[Saved entries]
◇ ◇ ◇

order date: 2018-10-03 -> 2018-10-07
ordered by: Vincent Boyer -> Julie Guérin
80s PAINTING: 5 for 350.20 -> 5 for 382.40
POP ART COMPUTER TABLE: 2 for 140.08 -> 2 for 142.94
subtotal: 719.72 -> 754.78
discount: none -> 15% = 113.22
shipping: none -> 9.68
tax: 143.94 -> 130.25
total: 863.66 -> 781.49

◇ ◇ ◇

> **AIM OF THE TASK**: Please transcribe the entries above exactly as written.

> **TASK SOLUTION**:
order date: 2018-10-03 -> 2018-10-07
ordered by: Vincent Boyer -> Julie Guérin
80s PAINTING: 5 for 350.20 -> 5 for 382.40
POP ART COMPUTER TABLE: 2 for 140.08 -> 2 for 142.94
subtotal: 719.72 -> 754.78
discount: none -> 15% = 113.22
shipping: none -> 9.68
tax: 143.94 -> 130.25
total: 863.66 -> 781.49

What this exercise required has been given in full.